O que será talvez mais difícil é a zona euro aceitar o levantamento do limite de emissão de bilhetes de tesouro (porque este limite estava associado a um programa e dava assim mais controlo à troika, e sem limite com um programa mais solto poderá haver menos controlo), e uma discussão sobre alívio da dívida que obviamente aconteceria mais tarde mas que seria a base de um acordo mais alargado.

Como é visto na Grécia este ponto de aceitar 70% do memorando?
Até agora há um grande apoio ao Governo, uma sondagem no fim-de-semana mostra que 70% estão a favor de o Governo ter uma abordagem dura nas conversações com a troika. Tenho a sensação de que se voltarem com um acordo de curto prazo e um compromisso de discussão de um acordo maior em Setembro a recepção geral será boa.
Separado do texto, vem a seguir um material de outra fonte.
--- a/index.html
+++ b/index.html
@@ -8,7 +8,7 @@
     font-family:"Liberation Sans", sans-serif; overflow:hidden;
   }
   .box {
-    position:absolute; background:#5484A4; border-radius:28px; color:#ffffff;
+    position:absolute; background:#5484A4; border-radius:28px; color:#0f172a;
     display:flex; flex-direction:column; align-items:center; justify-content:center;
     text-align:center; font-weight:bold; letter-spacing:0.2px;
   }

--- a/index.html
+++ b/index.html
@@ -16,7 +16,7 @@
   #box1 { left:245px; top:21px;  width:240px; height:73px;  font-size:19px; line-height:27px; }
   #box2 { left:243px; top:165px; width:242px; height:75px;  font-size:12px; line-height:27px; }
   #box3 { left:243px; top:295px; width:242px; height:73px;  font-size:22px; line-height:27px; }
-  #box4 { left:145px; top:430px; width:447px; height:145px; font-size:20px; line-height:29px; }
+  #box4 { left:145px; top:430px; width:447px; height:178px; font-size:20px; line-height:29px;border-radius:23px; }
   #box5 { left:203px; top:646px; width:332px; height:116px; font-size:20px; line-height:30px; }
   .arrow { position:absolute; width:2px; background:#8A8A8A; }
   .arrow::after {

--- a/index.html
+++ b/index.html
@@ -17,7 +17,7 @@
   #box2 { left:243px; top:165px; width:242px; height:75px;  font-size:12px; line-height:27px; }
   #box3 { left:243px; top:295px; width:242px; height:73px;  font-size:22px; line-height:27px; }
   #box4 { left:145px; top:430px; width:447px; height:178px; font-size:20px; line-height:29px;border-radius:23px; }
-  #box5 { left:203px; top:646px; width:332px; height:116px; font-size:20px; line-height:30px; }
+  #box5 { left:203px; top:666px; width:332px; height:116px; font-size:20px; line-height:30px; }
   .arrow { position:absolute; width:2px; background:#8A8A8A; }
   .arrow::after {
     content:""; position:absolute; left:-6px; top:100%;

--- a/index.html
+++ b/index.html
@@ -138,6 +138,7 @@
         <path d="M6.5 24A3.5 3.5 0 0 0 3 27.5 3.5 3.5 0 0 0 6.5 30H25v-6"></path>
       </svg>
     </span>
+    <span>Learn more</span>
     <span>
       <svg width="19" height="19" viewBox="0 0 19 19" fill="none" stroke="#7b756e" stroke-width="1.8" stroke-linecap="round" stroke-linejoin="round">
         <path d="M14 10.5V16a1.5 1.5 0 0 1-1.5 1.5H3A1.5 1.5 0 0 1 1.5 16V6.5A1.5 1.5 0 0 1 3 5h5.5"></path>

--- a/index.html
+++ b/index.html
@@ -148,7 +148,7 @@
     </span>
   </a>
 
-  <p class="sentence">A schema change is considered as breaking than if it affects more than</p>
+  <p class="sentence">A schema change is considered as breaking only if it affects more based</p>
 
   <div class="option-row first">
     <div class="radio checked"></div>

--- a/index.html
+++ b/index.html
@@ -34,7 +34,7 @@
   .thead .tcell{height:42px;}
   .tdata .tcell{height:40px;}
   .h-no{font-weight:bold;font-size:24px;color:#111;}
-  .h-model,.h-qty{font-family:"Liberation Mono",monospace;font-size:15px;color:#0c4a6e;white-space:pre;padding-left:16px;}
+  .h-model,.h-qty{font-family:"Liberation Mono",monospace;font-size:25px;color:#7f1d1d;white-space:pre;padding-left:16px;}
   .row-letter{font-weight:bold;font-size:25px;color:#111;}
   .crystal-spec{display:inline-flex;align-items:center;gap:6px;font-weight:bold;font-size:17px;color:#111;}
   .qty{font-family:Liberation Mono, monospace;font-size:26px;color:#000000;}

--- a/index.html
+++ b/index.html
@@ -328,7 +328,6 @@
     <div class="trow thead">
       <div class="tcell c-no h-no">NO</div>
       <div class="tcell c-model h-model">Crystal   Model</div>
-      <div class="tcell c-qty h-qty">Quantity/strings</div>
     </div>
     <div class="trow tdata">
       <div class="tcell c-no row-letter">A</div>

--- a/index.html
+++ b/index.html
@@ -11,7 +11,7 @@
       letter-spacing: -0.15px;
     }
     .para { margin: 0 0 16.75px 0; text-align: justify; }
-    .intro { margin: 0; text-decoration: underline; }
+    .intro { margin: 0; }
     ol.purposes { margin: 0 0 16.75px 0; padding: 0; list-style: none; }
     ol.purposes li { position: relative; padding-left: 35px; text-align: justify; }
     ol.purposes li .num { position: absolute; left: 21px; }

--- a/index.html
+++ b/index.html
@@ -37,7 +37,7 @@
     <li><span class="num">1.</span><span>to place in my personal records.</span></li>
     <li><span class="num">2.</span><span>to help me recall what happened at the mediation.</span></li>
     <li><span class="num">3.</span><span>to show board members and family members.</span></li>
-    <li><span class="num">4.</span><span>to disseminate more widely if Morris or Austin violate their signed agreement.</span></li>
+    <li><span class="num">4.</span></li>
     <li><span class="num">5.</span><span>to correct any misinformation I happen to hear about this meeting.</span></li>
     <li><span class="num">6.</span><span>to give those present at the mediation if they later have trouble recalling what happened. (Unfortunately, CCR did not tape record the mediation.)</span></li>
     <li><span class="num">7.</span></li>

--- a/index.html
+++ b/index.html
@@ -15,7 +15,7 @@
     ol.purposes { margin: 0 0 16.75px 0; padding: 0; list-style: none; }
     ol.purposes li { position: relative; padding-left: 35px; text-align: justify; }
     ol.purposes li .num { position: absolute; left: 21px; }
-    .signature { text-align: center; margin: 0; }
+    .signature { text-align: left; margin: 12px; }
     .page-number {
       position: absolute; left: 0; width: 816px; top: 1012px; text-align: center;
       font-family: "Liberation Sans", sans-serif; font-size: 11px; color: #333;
Onde o Governo pode ter um problema é em convencer a ala de esquerda do Syriza de que não fez demasiadas concessões. Mas se 70% dos gregos apoiam a linha de negociação com a troika, e ao mesmo tempo 70% dizem que querem ficar no euro, na intersecção destas linhas teremos um acordo que as pessoas possam aceitar.

Segundo essa sondagem, 40% das pessoas que votaram na Nova Democracia também estão a apoiar esta linha do Governo. Quão comum é um apoio transpartidário na Grécia?
Não é, e mostra que há um apoio geral à ideia de que isto não está a funcionar, temos de mudar. É uma imagem poderosa ter Varoufakis ao lado de Schäuble a discordar, a dizer que a situação não é aceitável, que o modo como estamos a gerir este problema não está a resultar, isto foi algo que não vimos nos últimos cinco anos. Pessoas de todo o espectro político estão a ver nisso um sinal positivo.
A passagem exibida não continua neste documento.